Each endpoint has both a required membership role and a PBAC permission (e.g. eventType.update). Access is determined as follows:
  1. PBAC is not enabled — the system checks if the authenticated user has a membership with the required role (e.g. org admin). Users with a higher role (e.g. org owner) can also access endpoints that require a lower role.
  2. PBAC is enabled and user has the required permission — access is granted and the membership role check is skipped.
  3. PBAC is enabled but user is missing the permission — falls back to the membership role check in step 1.

Setting up PBAC

  1. Create a custom role with specific permissions using the Roles API
  2. Assign the role to an organization or team membership
  3. When the member makes API requests, PBAC checks if their role includes the required permission for that endpoint

Managing roles and permissions

Use the following endpoints to create roles, assign permissions, and manage access for your organization members.

Roles

Role permissions

Endpoint descriptions

Each organization and team endpoint description mentions the minimum membership role and PBAC permission required to access it.

OAuth Access Token Scopes

When accessing the API using an OAuth access token, the scopes granted during the authorization flow determine which endpoints the token can call. Any request to an endpoint outside the granted scopes will be rejected.

How it works

  1. When creating an OAuth client, you select the scopes your application needs.
  2. During the authorization flow, the user sees which scopes your application is requesting and grants access.
  3. The issued access token can only call endpoints covered by the granted scopes.

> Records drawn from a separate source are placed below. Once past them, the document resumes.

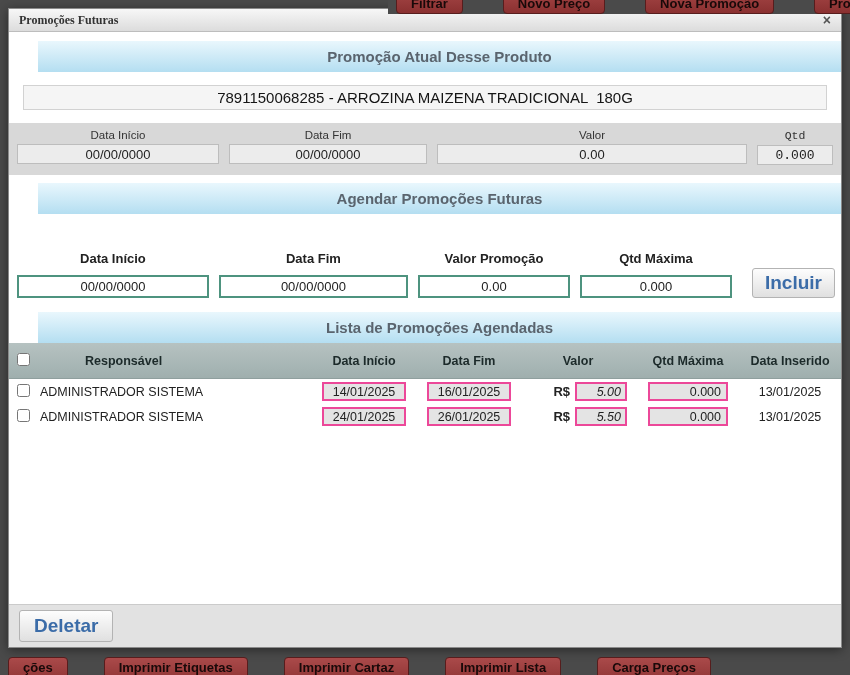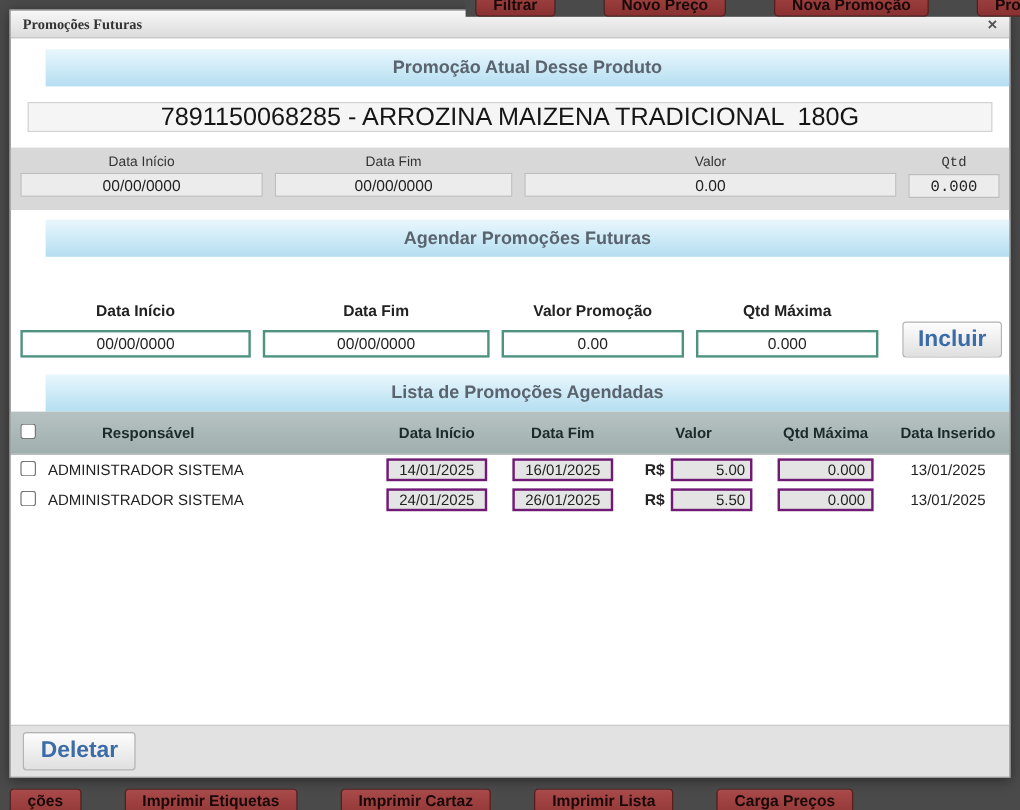"7891150068285 - ARROZINA MAIZENA" .product { font-size: 21px -> 15px }
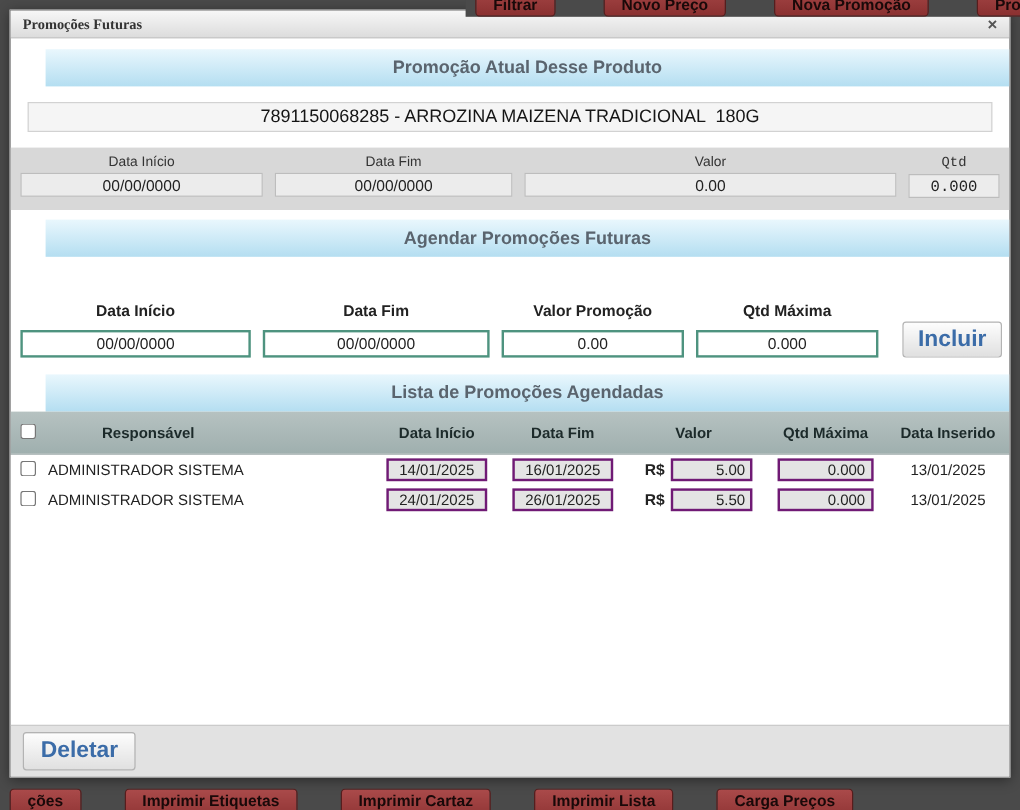"14/01/2025" .cell-box { border: 2px solid #701a75 -> 2px solid #ec4899 }
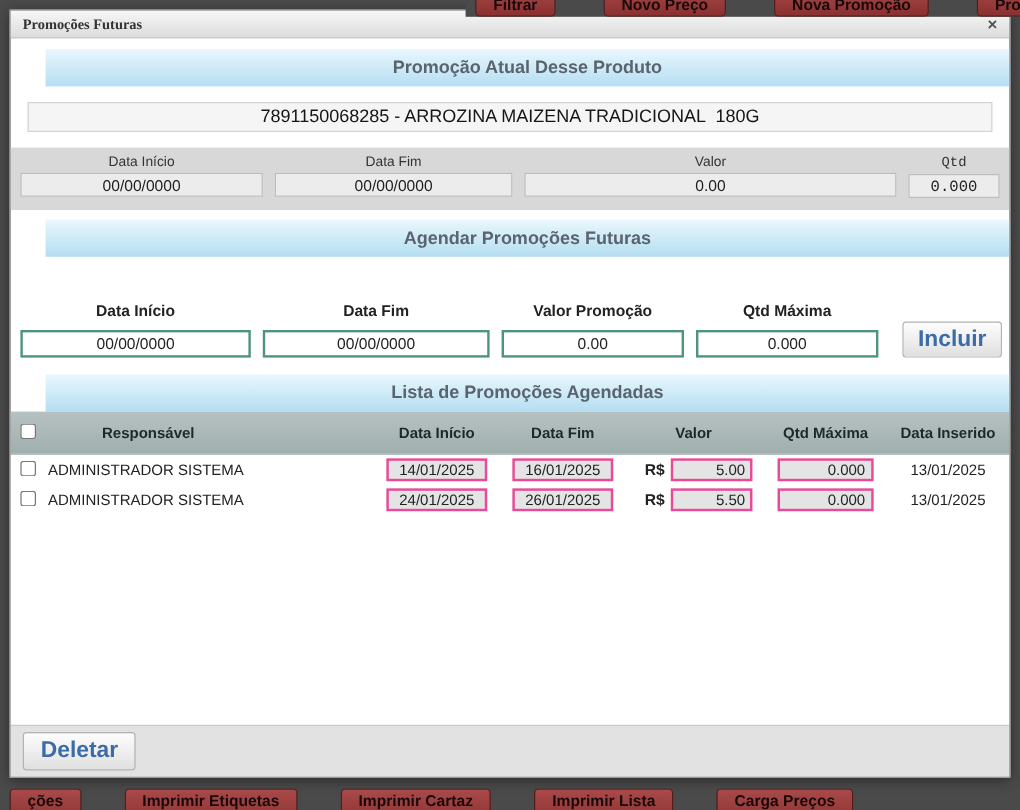"5.00" .cell-box.num { font-style: none -> italic; width: 68px -> 52px }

How to tell if an endpoint supports OAuth

If an endpoint description mentions a specific OAuth access token scope (e.g. “If accessed using an OAuth access token, the BOOKING_READ scope is required”), you can access it using an OAuth access token with that scope. If no OAuth scope is mentioned in the endpoint description, the endpoint is not accessible using an OAuth access token.

Scope levels

Scopes are organized into three levels:
LevelPrefixExampleDescription
Individual(none)BOOKING_READAccess the authenticated user’s own resources
TeamTEAM_TEAM_BOOKING_READAccess resources belonging to a specific team
OrganizationORG_ORG_BOOKING_READAccess resources across the entire organization
An ORG_ scope automatically grants the corresponding TEAM_ scope. For example, a token with ORG_PROFILE_READ can also access endpoints that require TEAM_PROFILE_READ. For a full list of available scopes and the endpoints they cover, see OAuth — Available Scopes.